Records from a collection
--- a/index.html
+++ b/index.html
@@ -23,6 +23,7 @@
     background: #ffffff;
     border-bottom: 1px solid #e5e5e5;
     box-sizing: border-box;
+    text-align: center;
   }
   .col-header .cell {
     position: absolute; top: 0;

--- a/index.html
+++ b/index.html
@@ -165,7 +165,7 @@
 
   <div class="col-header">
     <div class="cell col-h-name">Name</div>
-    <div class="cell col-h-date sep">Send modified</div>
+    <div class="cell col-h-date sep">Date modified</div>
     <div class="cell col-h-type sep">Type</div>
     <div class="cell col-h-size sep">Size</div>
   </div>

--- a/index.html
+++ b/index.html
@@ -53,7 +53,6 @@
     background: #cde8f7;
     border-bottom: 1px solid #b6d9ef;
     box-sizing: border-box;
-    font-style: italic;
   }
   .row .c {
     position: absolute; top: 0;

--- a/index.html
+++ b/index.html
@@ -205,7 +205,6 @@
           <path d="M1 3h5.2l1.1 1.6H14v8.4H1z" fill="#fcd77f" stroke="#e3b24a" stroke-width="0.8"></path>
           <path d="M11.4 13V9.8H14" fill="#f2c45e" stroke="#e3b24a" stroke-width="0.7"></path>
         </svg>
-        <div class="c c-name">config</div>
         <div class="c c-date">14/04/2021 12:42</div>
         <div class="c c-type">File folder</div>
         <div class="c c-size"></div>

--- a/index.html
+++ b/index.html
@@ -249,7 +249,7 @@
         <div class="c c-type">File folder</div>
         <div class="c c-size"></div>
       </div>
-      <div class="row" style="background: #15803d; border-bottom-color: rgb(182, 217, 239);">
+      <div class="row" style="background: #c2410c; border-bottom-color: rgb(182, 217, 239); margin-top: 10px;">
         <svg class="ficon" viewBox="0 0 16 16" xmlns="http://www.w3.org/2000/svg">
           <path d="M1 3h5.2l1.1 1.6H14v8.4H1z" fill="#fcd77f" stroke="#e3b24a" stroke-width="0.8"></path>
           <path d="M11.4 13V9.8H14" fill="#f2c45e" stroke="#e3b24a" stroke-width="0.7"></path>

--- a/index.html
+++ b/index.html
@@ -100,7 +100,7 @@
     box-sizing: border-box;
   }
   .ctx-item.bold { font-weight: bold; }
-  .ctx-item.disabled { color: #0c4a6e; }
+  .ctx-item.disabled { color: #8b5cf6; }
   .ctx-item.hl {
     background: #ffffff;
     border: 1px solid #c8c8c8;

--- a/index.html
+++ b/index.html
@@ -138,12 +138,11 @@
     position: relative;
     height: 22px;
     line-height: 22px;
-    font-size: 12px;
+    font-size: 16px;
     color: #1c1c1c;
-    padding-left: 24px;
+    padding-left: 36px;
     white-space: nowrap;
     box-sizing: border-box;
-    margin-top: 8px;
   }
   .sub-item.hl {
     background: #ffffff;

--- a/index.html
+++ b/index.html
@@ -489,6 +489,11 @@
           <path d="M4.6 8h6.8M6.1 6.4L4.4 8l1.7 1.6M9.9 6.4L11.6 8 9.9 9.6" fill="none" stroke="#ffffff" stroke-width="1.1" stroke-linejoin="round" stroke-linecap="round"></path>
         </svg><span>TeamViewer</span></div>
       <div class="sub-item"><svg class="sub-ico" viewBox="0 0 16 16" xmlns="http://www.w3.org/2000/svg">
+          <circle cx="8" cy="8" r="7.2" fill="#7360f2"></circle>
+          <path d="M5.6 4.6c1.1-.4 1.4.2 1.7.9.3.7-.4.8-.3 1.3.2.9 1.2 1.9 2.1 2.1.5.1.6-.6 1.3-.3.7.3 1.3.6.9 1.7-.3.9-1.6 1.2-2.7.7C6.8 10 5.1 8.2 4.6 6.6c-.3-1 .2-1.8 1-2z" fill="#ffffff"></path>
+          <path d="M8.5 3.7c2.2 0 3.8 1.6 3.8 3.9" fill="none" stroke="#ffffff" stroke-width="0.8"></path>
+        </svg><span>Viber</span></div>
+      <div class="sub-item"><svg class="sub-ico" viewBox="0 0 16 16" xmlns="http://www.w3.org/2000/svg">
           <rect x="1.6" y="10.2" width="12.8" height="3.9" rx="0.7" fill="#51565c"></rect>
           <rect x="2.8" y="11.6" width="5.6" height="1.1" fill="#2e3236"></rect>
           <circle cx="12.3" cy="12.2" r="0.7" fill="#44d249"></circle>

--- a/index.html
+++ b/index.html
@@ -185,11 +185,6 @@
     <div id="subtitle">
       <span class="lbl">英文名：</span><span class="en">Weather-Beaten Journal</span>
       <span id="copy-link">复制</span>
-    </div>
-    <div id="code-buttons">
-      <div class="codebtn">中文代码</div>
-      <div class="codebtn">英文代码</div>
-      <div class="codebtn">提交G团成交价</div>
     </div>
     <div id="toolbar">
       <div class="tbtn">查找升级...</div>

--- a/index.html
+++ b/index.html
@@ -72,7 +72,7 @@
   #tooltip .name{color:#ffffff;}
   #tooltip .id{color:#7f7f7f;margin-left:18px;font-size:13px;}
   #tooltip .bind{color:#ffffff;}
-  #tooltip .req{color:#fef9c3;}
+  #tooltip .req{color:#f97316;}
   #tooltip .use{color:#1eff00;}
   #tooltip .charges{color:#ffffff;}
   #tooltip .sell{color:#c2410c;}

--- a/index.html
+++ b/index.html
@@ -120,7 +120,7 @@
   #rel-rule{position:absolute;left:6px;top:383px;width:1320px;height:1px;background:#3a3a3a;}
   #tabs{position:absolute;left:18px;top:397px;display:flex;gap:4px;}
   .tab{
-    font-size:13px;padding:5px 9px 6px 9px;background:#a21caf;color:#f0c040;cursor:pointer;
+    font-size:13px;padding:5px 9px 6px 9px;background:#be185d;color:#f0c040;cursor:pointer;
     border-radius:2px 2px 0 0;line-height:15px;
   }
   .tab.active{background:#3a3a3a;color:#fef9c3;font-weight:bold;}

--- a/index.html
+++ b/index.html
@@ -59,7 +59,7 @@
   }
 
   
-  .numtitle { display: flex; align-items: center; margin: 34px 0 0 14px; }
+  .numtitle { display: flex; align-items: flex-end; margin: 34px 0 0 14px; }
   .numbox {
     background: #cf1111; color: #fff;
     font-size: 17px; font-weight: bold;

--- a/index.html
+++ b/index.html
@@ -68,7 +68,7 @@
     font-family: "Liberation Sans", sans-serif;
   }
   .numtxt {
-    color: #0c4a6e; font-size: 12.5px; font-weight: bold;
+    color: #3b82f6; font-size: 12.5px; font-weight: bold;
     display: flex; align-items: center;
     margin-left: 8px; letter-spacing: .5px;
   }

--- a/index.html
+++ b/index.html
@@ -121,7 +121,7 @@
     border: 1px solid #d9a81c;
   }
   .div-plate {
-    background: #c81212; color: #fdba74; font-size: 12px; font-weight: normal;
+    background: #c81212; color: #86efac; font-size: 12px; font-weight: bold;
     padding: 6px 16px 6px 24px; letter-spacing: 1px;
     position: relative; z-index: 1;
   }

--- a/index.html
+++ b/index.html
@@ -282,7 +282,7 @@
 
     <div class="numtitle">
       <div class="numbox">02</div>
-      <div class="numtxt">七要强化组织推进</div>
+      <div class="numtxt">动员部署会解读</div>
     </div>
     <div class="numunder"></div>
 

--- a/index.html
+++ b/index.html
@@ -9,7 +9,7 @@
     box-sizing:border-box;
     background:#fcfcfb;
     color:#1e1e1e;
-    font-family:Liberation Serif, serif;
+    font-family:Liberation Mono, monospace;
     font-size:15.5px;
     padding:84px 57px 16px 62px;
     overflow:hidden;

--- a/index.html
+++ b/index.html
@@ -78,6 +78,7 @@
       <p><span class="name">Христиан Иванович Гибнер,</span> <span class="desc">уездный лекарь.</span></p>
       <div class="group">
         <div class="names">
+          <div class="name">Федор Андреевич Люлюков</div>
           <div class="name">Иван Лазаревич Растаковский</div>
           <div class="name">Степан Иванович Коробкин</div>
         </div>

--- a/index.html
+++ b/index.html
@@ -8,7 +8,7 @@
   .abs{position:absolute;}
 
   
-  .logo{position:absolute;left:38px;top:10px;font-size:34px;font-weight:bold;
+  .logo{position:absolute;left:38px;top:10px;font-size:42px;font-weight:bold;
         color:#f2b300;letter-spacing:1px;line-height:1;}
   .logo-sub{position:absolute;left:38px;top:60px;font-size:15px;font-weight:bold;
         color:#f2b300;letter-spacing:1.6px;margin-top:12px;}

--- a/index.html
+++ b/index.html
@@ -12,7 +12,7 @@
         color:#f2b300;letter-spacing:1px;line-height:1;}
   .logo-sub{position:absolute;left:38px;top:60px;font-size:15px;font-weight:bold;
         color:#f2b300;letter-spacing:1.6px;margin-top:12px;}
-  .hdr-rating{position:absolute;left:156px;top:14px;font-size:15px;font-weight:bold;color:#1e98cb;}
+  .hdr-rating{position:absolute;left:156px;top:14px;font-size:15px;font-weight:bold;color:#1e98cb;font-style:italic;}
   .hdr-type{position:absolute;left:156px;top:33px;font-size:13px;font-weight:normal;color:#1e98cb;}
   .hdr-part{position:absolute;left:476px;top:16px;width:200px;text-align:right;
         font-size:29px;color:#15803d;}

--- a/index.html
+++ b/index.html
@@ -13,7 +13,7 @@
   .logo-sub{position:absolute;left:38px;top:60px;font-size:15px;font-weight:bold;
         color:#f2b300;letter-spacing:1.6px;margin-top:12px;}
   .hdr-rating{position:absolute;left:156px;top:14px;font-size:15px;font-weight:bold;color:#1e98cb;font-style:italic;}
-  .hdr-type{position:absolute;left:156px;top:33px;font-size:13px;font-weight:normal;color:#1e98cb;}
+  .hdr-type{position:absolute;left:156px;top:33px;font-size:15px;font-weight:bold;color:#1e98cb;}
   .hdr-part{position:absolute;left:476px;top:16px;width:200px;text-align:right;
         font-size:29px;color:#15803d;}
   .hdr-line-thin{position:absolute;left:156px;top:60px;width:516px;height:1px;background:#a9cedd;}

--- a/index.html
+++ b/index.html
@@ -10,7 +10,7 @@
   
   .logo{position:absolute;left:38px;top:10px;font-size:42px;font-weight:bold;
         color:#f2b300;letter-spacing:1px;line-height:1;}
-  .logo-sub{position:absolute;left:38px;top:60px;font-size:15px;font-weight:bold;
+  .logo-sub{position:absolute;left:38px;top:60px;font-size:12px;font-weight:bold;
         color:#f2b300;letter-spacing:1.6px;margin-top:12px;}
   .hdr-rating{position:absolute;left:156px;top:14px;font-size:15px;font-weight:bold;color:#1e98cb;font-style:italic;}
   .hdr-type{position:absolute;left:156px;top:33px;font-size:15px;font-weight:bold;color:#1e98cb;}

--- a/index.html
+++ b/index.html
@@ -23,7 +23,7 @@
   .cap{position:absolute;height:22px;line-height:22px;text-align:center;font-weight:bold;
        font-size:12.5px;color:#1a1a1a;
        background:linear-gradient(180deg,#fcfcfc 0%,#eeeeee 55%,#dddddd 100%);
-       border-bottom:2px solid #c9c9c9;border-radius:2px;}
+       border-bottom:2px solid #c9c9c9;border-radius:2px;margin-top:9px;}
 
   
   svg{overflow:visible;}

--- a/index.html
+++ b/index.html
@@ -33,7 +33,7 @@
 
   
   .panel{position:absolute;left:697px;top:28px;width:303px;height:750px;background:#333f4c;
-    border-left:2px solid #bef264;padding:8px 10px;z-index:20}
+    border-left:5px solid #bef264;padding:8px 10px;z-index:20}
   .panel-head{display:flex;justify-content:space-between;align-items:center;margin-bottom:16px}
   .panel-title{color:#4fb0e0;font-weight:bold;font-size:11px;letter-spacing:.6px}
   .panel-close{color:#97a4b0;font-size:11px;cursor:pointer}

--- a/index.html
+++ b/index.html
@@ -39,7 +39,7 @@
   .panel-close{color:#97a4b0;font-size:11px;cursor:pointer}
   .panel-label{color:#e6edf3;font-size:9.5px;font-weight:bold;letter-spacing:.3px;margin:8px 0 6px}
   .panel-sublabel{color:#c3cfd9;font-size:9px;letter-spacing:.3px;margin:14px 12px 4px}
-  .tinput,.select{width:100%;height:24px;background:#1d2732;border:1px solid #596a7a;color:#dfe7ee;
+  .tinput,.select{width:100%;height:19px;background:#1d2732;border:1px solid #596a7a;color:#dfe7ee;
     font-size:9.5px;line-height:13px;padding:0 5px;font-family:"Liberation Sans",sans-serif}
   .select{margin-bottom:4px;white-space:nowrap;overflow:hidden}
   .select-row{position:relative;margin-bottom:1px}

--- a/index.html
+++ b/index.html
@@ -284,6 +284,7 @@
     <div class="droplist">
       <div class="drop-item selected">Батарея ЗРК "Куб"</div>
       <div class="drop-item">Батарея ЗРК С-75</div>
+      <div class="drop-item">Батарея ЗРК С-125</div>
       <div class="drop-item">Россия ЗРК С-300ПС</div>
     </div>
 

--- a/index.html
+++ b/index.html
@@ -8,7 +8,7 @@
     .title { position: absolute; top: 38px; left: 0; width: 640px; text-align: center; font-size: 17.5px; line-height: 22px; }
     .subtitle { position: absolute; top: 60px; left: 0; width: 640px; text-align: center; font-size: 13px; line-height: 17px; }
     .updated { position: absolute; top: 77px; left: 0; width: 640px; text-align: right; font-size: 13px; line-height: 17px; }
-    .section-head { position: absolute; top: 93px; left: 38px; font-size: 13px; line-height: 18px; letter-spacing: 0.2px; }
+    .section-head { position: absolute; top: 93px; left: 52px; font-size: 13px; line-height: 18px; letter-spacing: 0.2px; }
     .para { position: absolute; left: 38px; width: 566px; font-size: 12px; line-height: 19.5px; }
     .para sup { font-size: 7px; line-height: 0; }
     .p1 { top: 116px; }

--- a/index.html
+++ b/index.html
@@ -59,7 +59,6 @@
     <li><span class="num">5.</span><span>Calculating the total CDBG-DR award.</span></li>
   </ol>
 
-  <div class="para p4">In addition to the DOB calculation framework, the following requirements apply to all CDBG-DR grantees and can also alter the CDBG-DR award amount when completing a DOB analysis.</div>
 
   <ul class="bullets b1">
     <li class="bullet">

*PROBLEM DETAILS*: Please go through the data above and copy each line that has the word "disabled".

*REPLY TO THE TASK*:
-  .ctx-item.disabled { color: #0c4a6e; }
+  .ctx-item.disabled { color: #8b5cf6; }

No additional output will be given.